▶ PROBLEM TO SOLVE:
Pick out each line of the records in which the word "left" appears.

(Web interface edit records)
· · · · · · ·
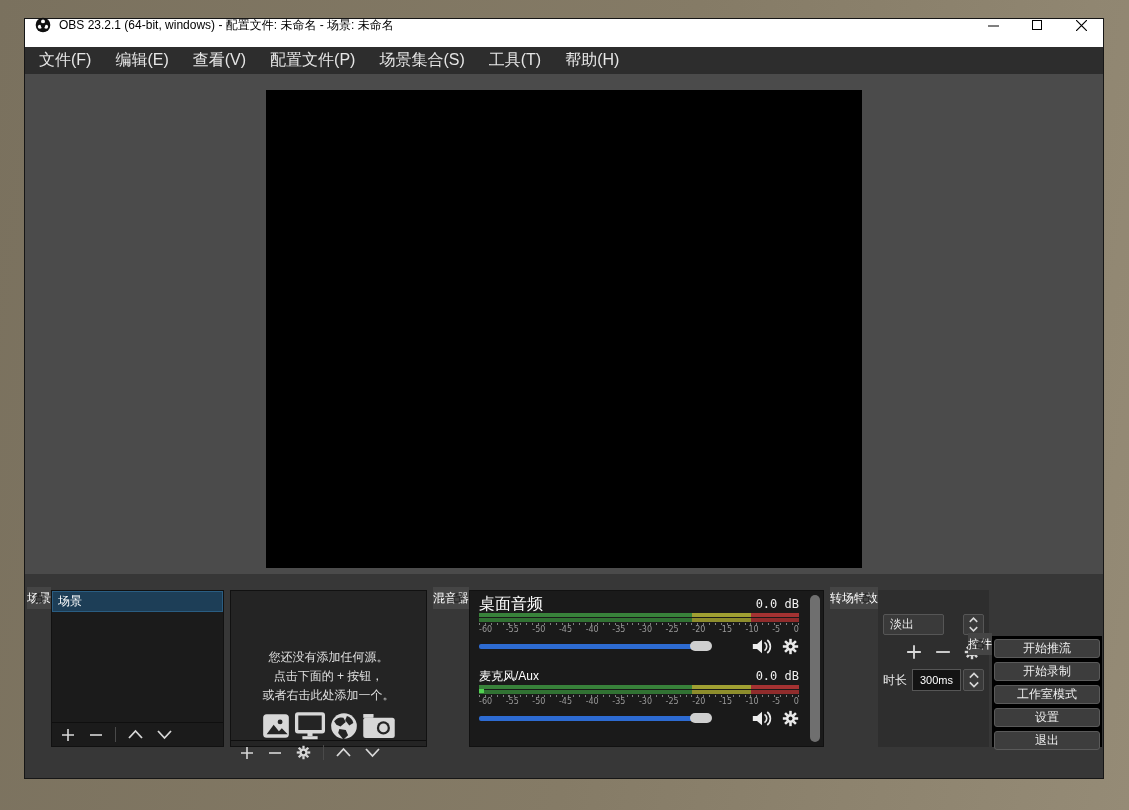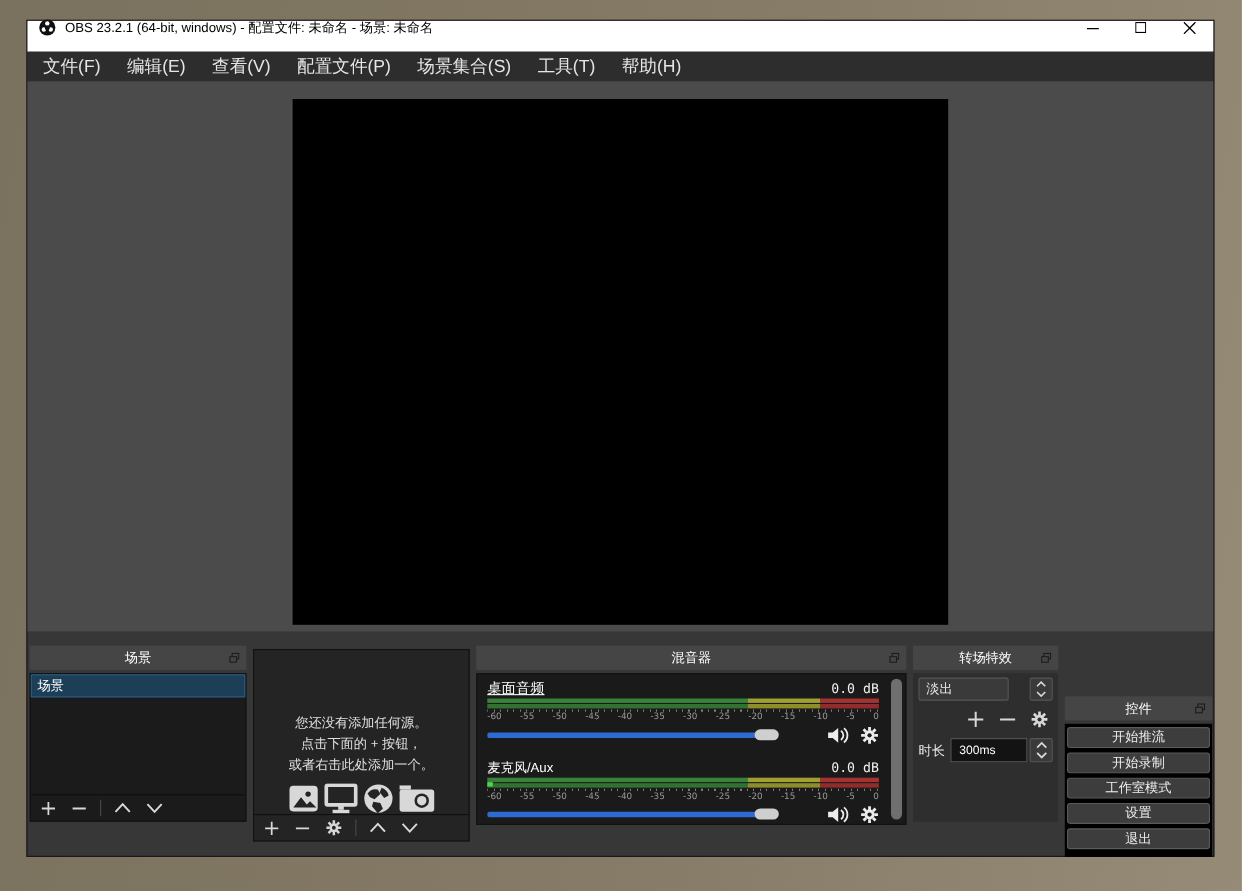--- a/index.html
+++ b/index.html
@@ -25,7 +25,7 @@
 
   
   .docks { position:absolute; left:2px; top:568px; height:160px; display:flex; gap:6px; }
-  .panel { display:flex; flex-direction:column; }
+  .panel { display:flex; flex-direction:row; }
   .p-scenes { width:197px; } .p-sources { width:197px; } .p-mixer { width:391px; }
   .p-transitions { width:132px; } .p-controls { width:134px;margin-top:46px; }
   .panel-header { height:22px; background:#454545; position:relative; display:flex; align-items:center; justify-content:center;

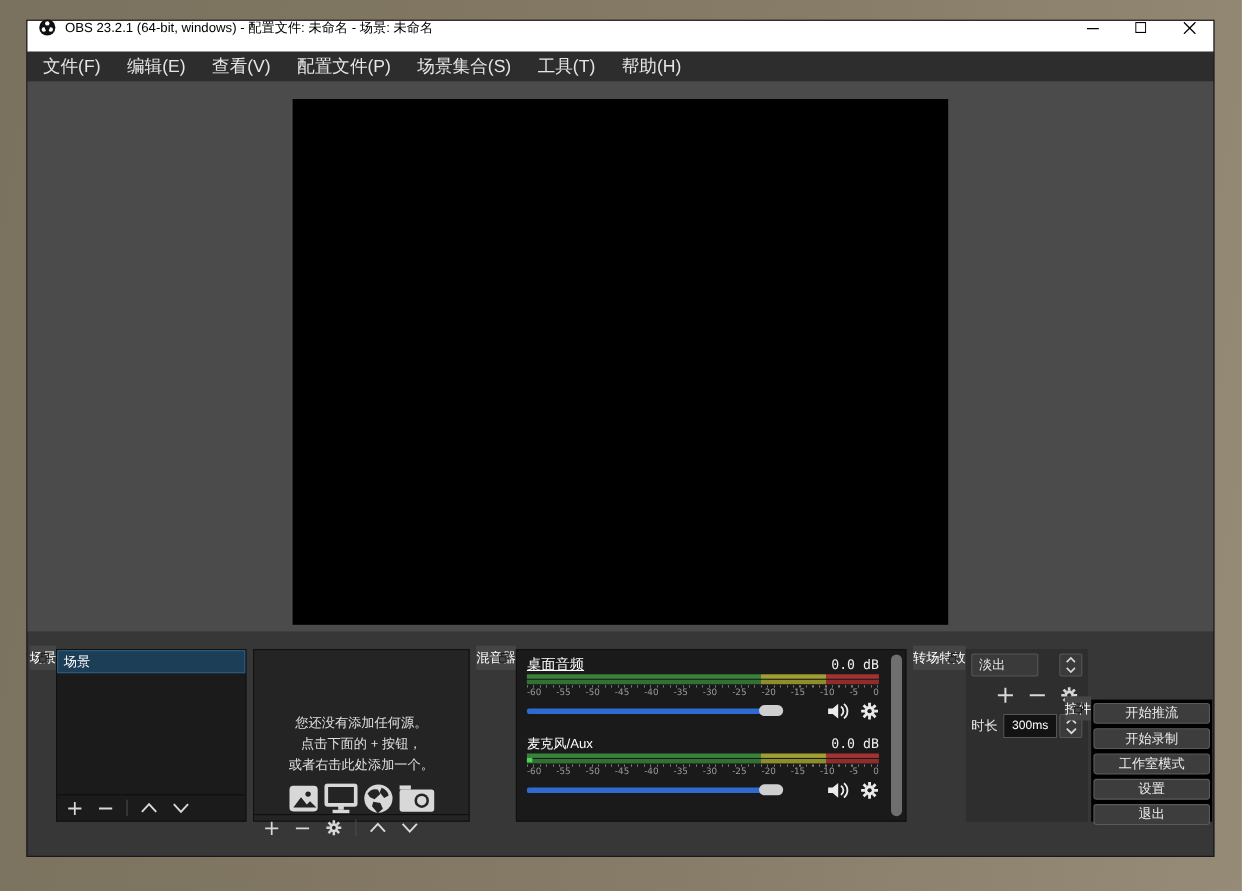--- a/index.html
+++ b/index.html
@@ -244,7 +244,7 @@
 
               <div class="channel">
                 <div class="ch-head">
-                  <span style="font-size:13px;text-decoration:underline;">桌面音频</span>
+                  <span style="font-size:16px;">桌面音频</span>
                   <span class="db-value">0.0 dB</span>
                 </div>
                 <div class="meter">

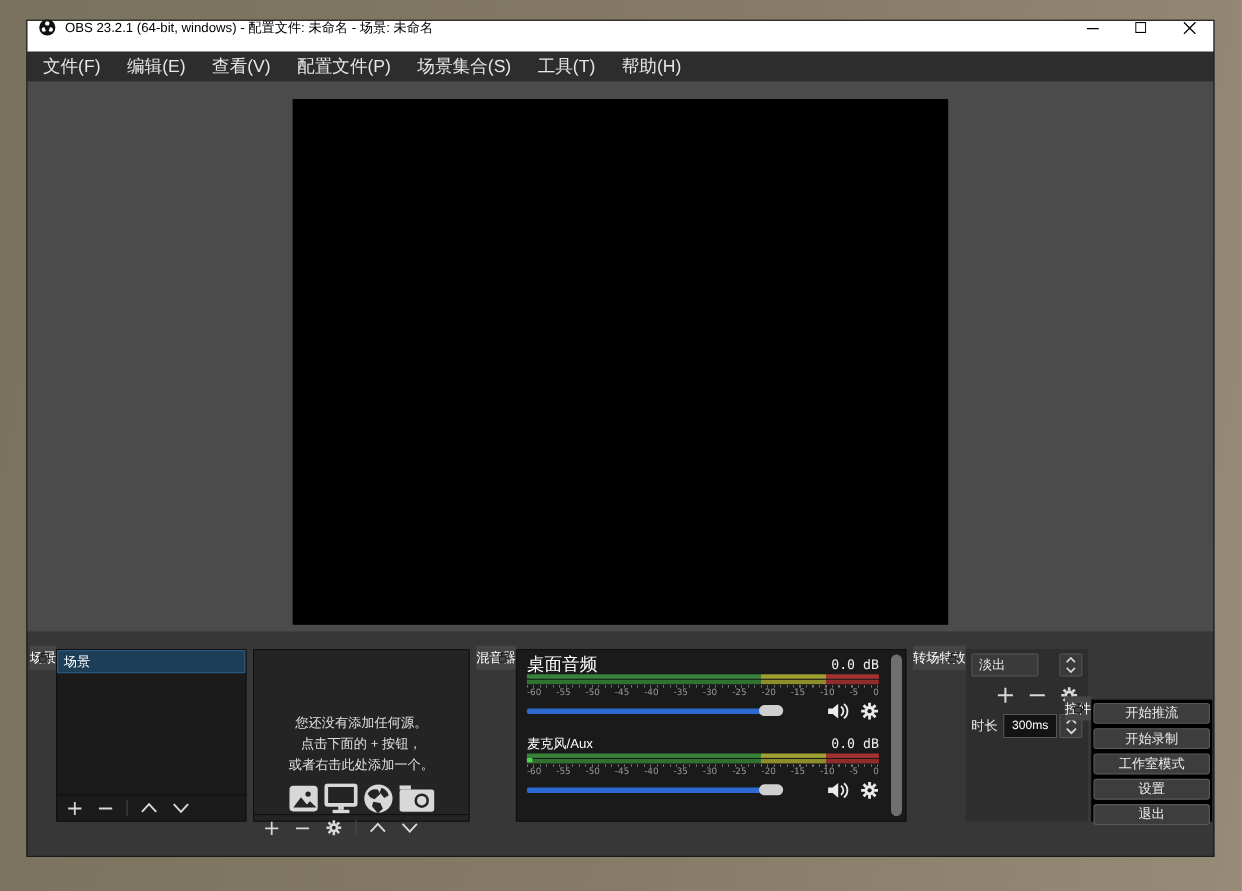--- a/index.html
+++ b/index.html
@@ -66,7 +66,7 @@
   .mix-ico { margin-left:10px; display:flex; align-items:center; }
 
   .tr-body { background:#2e2e2e; height:100%; padding:4px 5px; }
-  .combo-row { display:flex; gap:19px; }
+  .combo-row { display:flex; gap:19px;margin-top:20px; }
   .combo { flex:1; height:21px; background:#3a3a3a; border:1px solid #565656; border-radius:2px;
     color:#e8e8e8; font-size:12px; display:flex; align-items:center; padding:0 6px; }
   .spin-box { width:21px; height:21px; background:#3a3a3a; border:1px solid #565656; border-radius:2px;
· · · · · · ·
▶ WORKED SOLUTION:
   .docks { position:absolute; left:2px; top:568px; height:160px; display:flex; gap:6px; }
   .mix-ico { margin-left:10px; display:flex; align-items:center; }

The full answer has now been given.